Querying this fragment works fine, but after serialization/deserialization with pickle, it gives errors (and with the original data example I actually got a segfault as well):

In [16]: import pickle

In [17]: frag2 = pickle.loads(pickle.dumps(frag))
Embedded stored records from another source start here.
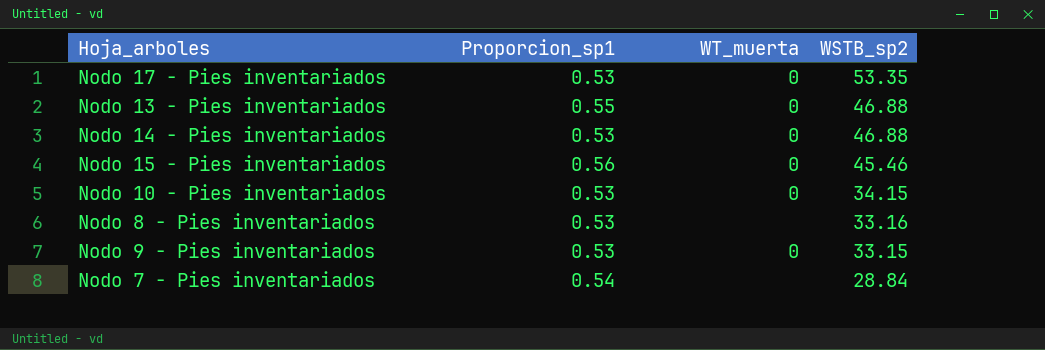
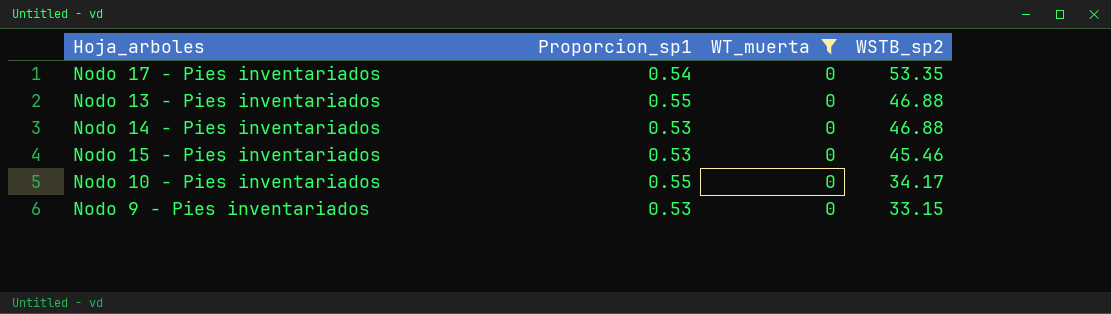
filter: none -> WT_muerta = 0
Nodo 17 - Pies inventariados | Proporcion_sp1: 0.53 -> 0.54
Nodo 15 - Pies inventariados | Proporcion_sp1: 0.56 -> 0.53
Nodo 10 - Pies inventariados | Proporcion_sp1: 0.53 -> 0.55
Nodo 10 - Pies inventariados | WSTB_sp2: 34.15 -> 34.17

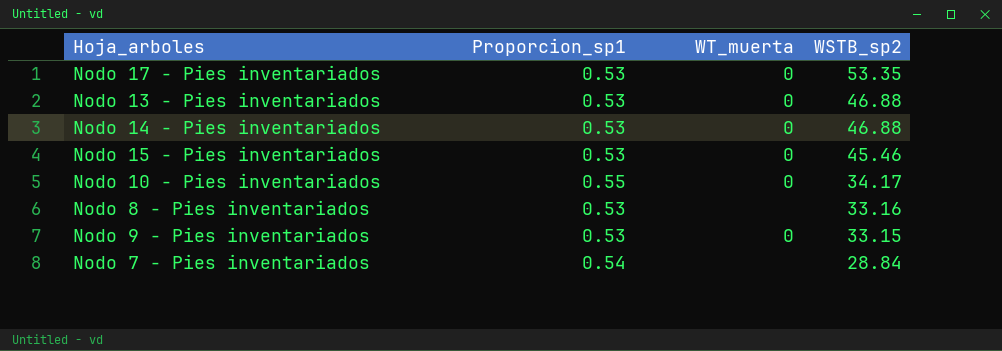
filter: WT_muerta = 0 -> none
Nodo 17 - Pies inventariados | Proporcion_sp1: 0.54 -> 0.53
Nodo 13 - Pies inventariados | Proporcion_sp1: 0.55 -> 0.53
In [19]: frag2.partition_expression
...
UnicodeDecodeError: 'utf-8' codec can't decode byte 0xf1 in position 16: invalid continuation byte

In [20]: frag2.to_table(schema=schema, columns=columns)
Out[20]: 
pyarrow.Table
col: int64
part: dictionary<values=string, indices=int32, ordered=0>

In [21]: frag2.to_table(schema=schema, columns=columns).to_pandas()
...
~/miniconda3/envs/arrow-20/lib/python3.8/site-packages/pyarrow/table.pxi in pyarrow.lib.table_to_blocks()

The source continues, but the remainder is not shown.